Der Rest käme laut Klein durch Sondertilgungen von etwa einer halben Milliarde Euro pro Jahr, abhängig von der Konjunktur. Die Opposition hält all das für "Trickserei", wie SPD-Finanzsprecher Volkmar Halbleib sagt.

Ein Desaster und zwei Fronten

Die Landesbank

Das Desaster der vormals halbstaatlichen Bank hatte Seehofer zu Beginn seiner Regierungszeit kalt erwischt. Erst musste die BayernLB mit zehn Milliarden Euro vom Staat vor der Pleite gerettet werden, dann leitete die EU genau deswegen auch noch ein Wettbewerbsverfahren ein und forderte Korrekturen. Vor allem die Sparkassen, die als Mitbesitzer bei der Krise geschont wurden, sollen sich stärker engagieren. Die Verhandlungen mit ihnen sind laut Söder auf der Zielgeraden, gefeilscht wird aber noch im Detail.

Die grobe Linie dabei: Die Sparkassen werden der BayernLB ihre Landesbausparkasse abkaufen für etwa eine Milliarde Euro und 800 Millionen Euro an Eigenkapital einbringen. In dieser Höhe halten die Sparkassen bislang stille Einlagen. Söder versprach kürzlich eine Einigung bis Ende März.

Die Lasten der Beamten

Eigentlich hatte es eine vorbildlich nachhaltige Form der Vorsorge sein sollen, doch seit Jahren hat der Freistaat Probleme mit den Altersbezügen seiner Beamten. Für die muss die Regierung Vorsorge treffen, weil das Geld nicht aus Rentenversicherungen, sondern aus dem Haushalt fließt. Doch zwei Pensionstöpfe, in die schon 1,3 Milliarden einbezahlt wurden, lagen zuletzt brach - weil die Regierung das Geld anderweitig verplante.

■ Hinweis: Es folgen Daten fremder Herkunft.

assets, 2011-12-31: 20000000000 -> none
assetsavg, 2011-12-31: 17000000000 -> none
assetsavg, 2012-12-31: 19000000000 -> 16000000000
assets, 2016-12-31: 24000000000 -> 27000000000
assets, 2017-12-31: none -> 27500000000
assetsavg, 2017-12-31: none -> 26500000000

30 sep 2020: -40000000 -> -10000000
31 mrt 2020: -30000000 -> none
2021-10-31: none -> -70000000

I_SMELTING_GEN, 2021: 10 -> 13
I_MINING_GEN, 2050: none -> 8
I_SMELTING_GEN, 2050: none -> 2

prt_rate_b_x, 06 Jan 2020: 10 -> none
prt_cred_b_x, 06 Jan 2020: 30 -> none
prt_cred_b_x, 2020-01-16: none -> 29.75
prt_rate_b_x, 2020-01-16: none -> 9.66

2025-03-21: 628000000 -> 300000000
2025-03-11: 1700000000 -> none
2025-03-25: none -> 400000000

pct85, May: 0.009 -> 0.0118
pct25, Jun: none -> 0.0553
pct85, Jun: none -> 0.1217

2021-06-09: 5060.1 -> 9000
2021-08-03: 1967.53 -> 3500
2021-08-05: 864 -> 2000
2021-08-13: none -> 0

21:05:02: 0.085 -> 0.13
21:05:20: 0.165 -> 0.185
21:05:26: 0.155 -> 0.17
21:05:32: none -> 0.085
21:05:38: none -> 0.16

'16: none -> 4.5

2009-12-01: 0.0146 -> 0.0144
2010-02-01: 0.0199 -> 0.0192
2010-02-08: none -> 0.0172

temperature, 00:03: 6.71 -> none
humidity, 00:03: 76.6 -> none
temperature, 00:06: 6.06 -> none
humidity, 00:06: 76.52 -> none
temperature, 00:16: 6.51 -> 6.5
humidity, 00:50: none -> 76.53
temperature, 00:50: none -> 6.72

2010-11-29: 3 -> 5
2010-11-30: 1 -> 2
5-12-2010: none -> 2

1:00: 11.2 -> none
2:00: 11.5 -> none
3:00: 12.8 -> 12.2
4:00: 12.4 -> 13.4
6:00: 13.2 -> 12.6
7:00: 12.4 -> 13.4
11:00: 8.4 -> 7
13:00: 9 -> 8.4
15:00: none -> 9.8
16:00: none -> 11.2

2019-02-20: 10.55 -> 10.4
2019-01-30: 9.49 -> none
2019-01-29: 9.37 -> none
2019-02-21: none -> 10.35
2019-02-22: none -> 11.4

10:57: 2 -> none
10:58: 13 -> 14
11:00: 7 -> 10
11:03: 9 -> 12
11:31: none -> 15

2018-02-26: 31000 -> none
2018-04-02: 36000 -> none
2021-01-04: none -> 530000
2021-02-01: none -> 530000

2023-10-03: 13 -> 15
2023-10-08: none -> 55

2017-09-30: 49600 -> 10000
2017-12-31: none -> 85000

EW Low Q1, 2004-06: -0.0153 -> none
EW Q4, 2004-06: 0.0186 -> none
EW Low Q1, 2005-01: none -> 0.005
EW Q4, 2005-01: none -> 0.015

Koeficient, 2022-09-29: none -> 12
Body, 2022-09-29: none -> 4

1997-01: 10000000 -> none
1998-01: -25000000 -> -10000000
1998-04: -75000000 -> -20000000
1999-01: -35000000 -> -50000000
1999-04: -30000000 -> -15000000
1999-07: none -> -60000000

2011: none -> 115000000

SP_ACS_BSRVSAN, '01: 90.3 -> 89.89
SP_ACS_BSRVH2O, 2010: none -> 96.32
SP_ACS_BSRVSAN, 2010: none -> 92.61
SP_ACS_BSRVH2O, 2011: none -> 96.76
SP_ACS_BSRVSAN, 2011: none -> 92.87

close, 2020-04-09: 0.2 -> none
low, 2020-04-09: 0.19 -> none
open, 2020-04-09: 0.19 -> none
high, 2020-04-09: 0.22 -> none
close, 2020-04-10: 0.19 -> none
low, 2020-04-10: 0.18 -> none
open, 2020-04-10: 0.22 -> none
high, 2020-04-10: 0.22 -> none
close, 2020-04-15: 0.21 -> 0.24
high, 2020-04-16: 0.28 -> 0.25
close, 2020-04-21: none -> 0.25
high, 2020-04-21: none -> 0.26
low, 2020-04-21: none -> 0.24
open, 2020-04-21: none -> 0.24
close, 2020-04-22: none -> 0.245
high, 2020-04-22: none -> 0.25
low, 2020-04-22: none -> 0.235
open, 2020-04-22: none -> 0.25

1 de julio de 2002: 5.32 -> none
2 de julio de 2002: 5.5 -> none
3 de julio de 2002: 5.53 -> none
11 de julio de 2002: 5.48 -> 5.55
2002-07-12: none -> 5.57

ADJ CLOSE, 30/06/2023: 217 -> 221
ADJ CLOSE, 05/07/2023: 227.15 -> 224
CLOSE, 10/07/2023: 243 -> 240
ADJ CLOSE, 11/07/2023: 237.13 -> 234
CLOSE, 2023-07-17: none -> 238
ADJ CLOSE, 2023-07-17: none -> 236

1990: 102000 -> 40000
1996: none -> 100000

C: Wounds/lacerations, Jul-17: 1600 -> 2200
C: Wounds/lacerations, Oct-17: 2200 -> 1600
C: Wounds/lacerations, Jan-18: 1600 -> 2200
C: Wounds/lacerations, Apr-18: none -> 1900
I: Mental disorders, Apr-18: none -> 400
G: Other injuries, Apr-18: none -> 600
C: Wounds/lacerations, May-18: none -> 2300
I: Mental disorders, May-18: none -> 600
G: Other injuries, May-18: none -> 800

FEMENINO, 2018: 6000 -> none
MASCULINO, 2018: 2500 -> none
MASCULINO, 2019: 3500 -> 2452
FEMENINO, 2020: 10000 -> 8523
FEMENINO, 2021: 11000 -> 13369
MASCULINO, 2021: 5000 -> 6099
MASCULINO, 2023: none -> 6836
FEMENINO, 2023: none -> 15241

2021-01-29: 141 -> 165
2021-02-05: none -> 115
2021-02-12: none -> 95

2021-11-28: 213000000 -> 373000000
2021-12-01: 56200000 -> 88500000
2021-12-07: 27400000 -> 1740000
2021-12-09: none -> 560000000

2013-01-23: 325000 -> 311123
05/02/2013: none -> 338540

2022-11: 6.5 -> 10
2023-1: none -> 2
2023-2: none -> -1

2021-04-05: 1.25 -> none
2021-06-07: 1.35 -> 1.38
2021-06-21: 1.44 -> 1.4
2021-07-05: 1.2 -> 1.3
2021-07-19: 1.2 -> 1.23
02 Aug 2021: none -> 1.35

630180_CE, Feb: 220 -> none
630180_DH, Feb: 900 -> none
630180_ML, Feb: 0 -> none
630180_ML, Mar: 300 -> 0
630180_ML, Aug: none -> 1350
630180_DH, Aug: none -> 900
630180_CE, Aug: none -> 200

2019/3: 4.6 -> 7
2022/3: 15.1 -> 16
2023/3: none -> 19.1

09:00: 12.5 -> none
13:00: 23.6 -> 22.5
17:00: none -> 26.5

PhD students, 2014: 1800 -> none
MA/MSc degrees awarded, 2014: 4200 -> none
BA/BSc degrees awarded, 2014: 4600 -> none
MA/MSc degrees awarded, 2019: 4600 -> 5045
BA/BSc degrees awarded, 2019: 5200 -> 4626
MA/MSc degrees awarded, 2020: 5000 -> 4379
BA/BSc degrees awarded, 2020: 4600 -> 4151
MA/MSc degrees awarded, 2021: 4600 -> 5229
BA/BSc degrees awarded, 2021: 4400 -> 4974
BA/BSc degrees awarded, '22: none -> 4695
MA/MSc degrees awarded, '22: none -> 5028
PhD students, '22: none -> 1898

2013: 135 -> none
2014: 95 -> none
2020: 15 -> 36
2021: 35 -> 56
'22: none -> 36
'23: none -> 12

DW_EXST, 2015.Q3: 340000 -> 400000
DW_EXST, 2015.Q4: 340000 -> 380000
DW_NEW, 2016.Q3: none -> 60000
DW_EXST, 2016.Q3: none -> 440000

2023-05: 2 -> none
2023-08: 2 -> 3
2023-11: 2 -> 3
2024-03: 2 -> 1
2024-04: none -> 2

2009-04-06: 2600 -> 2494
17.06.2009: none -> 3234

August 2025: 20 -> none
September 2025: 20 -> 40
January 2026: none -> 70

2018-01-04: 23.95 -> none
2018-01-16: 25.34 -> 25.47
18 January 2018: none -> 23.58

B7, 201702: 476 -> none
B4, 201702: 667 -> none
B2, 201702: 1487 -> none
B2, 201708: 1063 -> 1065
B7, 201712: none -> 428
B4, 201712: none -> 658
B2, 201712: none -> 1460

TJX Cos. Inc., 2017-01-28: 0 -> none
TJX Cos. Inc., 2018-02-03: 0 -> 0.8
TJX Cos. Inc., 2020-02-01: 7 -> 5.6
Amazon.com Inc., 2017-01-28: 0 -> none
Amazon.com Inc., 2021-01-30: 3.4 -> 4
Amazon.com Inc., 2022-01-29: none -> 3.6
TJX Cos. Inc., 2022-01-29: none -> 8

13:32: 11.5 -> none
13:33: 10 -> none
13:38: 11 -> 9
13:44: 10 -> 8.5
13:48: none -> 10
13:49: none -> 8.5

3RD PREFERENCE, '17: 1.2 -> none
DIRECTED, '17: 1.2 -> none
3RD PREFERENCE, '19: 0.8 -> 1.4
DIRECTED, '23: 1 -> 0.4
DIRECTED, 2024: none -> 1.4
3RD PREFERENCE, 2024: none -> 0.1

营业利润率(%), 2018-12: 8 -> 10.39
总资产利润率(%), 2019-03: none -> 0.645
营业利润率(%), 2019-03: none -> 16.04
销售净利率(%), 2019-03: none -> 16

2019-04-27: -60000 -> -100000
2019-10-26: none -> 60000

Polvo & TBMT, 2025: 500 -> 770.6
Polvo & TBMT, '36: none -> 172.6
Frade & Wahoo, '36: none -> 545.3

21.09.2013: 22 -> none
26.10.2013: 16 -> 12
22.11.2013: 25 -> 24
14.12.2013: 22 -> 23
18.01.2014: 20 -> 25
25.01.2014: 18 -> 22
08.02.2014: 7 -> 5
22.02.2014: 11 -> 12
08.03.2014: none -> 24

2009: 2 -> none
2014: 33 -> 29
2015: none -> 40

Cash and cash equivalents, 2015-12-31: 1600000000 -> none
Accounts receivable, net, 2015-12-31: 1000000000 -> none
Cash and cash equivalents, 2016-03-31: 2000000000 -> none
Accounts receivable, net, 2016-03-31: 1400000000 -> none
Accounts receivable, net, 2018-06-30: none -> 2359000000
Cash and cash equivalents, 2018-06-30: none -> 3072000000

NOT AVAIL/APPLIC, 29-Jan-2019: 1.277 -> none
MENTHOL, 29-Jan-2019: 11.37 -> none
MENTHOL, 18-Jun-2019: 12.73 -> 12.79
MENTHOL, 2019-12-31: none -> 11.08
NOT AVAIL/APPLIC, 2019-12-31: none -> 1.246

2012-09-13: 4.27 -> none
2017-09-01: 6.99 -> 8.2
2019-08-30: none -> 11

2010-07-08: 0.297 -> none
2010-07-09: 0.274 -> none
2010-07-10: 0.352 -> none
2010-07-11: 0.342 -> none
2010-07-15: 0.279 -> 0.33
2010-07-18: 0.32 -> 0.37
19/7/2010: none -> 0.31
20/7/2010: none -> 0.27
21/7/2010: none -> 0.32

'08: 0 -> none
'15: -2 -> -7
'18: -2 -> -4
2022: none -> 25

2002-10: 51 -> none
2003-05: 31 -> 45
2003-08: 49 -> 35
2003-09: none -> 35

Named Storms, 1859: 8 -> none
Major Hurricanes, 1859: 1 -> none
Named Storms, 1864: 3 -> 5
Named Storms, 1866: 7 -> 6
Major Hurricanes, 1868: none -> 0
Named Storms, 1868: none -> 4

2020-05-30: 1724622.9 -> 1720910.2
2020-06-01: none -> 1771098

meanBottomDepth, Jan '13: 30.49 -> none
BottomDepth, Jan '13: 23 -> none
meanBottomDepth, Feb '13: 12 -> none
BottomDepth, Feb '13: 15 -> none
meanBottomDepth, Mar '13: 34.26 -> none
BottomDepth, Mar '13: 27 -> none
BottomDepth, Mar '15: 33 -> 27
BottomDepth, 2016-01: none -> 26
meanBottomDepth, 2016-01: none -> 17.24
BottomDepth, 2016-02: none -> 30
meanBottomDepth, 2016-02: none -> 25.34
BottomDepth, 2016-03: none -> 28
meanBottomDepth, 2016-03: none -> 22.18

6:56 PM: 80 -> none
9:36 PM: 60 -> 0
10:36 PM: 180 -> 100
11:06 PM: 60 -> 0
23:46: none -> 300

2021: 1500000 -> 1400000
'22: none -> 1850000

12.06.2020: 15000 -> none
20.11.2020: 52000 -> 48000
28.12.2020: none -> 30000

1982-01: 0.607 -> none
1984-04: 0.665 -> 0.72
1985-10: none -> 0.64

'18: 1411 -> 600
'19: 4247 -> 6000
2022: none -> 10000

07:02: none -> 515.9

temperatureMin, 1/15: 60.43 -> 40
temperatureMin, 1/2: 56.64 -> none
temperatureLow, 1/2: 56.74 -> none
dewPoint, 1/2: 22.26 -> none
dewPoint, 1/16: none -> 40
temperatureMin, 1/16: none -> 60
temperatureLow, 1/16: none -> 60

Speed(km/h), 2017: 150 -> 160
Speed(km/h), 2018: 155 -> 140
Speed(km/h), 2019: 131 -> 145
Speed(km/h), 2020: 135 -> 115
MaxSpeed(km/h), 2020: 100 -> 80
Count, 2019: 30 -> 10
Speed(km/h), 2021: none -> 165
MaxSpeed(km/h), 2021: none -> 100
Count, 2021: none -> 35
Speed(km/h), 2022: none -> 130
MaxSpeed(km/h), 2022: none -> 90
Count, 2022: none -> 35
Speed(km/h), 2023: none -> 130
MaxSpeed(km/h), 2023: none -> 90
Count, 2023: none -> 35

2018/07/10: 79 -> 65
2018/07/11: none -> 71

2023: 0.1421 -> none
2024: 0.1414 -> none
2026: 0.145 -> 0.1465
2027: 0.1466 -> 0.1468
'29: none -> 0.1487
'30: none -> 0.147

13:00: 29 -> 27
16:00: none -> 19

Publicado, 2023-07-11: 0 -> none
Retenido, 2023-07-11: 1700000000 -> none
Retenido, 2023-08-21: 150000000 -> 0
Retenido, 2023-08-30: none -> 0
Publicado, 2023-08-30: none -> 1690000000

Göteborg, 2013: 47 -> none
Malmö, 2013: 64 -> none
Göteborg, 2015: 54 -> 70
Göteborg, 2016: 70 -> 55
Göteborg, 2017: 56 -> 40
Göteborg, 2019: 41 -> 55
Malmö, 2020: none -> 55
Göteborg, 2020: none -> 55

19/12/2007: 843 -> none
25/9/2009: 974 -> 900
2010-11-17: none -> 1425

Nun einigte sich die Koalition auf einen Neustart: Jährlich 100 Millionen Euro will Schwarz-Gelb künftig ansparen, und das bis 2030. Dann sei weiteres Ansparen unnötig, weil ein schuldenfreies Bayern über genügend liquide Mittel verfüge, glauben Söder und die Haushaltsexperten im Landtag, Georg Winter (CSU) und FDP-Mann Klein. Allerdings: Die Summe bleibt deutlich unter den bisher vereinbarten Zahlungen.

Doppelter Finanzausgleich

Gleich zwei Fronten suchte Söder beim Kampf um Ausgleichszahlungen: Er will gegen den Länderfinanzausgleich klagen, bei dem Bayern mit 3,7 Milliarden Euro größter Nettozahler für die ärmeren Bundesländer ist. Im Finanzministerium hofft man, aus dieser Summe eine Milliarde freizuschlagen, um diese zur Schuldenrückzahlung zu verwenden.

Das neueste Fass, das Söder jetzt aufmachte, ist der innerbayerische kommunale Finanzausgleich. Er regelt, wie staatliches Geld an die Kommunen verteilt wird. Söder will die Zahlungen für München verringern und damit schwächere Regionen fördern. Das sei "gerecht", meint er, doch nicht nur die Opposition schüttelt den Kopf. FDP-Finanzexperte Klein: "Ich halte rein gar nichts von einer Lex München."